194: “To Cradle The Boy He Was” (Janice Harrington)

“This the room he painted to cradle the boy he was.
The painter’s step, the sleepers think, is the floor settling.
His breath against their skin, they think a draft or the night’s cold.”
                -Janice Harrington, “Topoanalysis,” in response to Horace Pippin’s painting Asleep

                Sometimes I think we’re all still children. And toddlers, and infants, I suppose, and adults; we’re cooks and gardeners, writers and window washers. Part of me is still knee deep in a pond in the early 90s, watching the pollywogs wiggle, swept up in the fullness of life that isn’t mine, and part of me is the child a week later, bored by the polliwogs my parents let me catch. Part of me is the child kneeling by the glass weeks after that, wondering how I missed the change, the moment when they grew legs and grew up and became something new. Those are just a few of the spaces in my mind.
                In “Topoanalysis,” Janice Harrington shows us a painter, Horace Pippin, as he goes back through two world wars (one of which he fought in) and five decades to the room where he was a boy. She lets the painter walk through that room, step on that floor, see that child. She watches Horace Pippin paint a room “to cradle the boy he was.”
                I think we’re all still children: kids with skinned knees who feel like they have no one to talk to, or kids who feel smothered, or kids who learned too early that hugging isn’t cool. And we’re supported, loved children, too: children snuggled up to hear stories, children exploring the creek, children gathering magic stones. Harrington suggests that these moments don’t need to stay locked in the past. We can go back to them, like her painter. We can cradle the children we were. I wonder what rooms I still live in, asking something, needing something; what did I need to hear? I wonder what rooms you still live in. And if you can find your way back there, if you can paint that room with color or words or sounds, can you recreate your perspective? Can you paint the scene with open blinds, so you can see the trees outside your moment of hurt, the trees you climbed in later that same day? Can you cradle this child so it can sleep, deeply and safely, and wake up rested?
                Reading Harrington, I think you can. I think I can. I want to keep thinking about this. I want to find the rooms I live in, and paint them to cradle the children I am.

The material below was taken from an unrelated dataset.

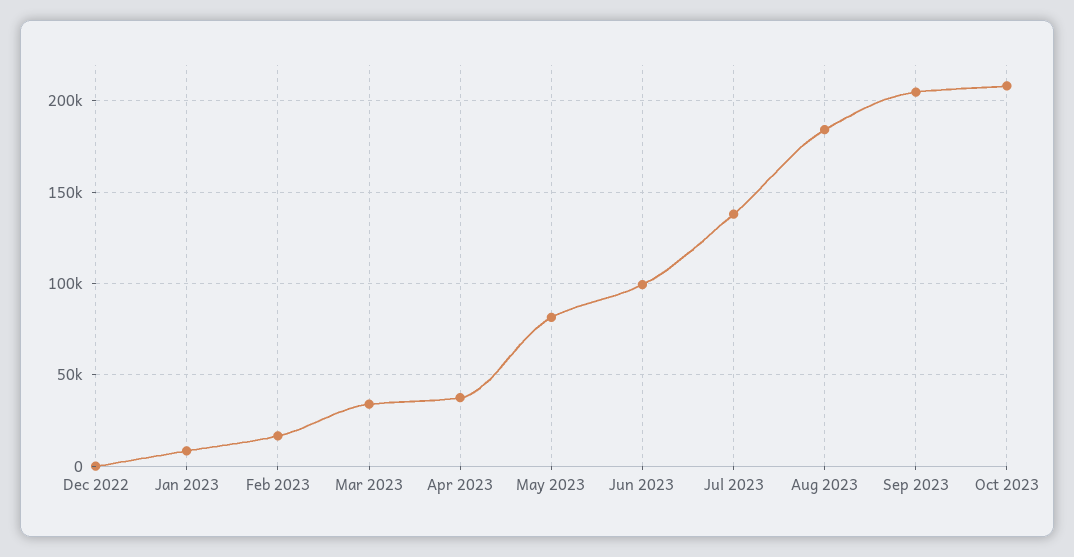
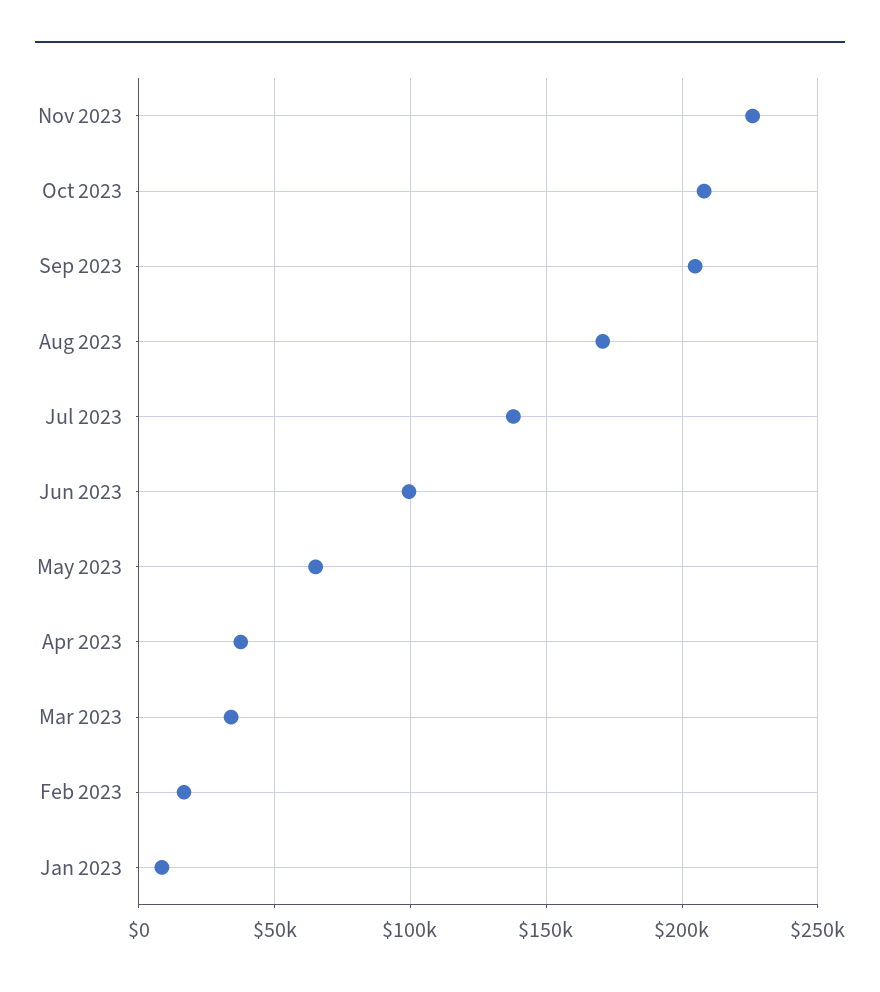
Dec 2022: 0 -> none
May 2023: 80000 -> 65000
Aug 2023: 185000 -> 170000
Nov 2023: none -> 225000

193: “Charming Gardeners” (Marcel Proust)

                “Let us be grateful to people who make us happy; they are the charming gardeners who make our souls blossom.” -Marcel Proust, “Regrets, Reveries, Changing Skies”

                On my birthday–you know; today–I suggest to each of my classes that we do an appreciation circle. (I usually spend a few minutes trying to come up with a better name, too; a “Friend Zone,” one student suggested; a “round of respect;” a “grateful-go-round.”) The set-up is pretty simple. We sit in a circle. On your turn, you listen quietly while everyone else has a chance to say what they respect, admire, or appreciate about you. Then it’s someone else’s turn. I don’t think it’s the kind of thing you can require anyone to do, but I invite each class to try, and almost all of them want to.
                Today, at 8:52 on a Wednesday morning, before we all went off to our tornado drills and history tests, one student commented, “I think we’re getting better at this.” And we were. At the beginning, people joked and teased each other–they messed around on the surface, not sure about diving down. Twenty minutes later, they were ready to share the recognitions they usually kept to themselves.
                “You really listen, to everyone.”
                “You laugh at your mistakes, and learn from them.”
                “When I came here, you were the first person who made me think this could be home.”
                “I appreciate how you look out for me.”
                “I appreciate how much you listen.”
                Proust says there are people who help our souls blossom, who give us space to open into ourselves and share whatever fruit ripens. He says our blossoming is related to happiness, to cheerfulness. Perhaps joy reminds us that we can sink our roots into whatever we’re working on, and open our leaves to the sun. I wonder if the gratitude itself is another kind of blossoming. The more I look toward what I appreciate, the more I see it. The more I talk about what I admire in anyone, the more I see to admire. Gratitude opens, and I fall through it toward all the charming, blossoming, promising things that have always been here.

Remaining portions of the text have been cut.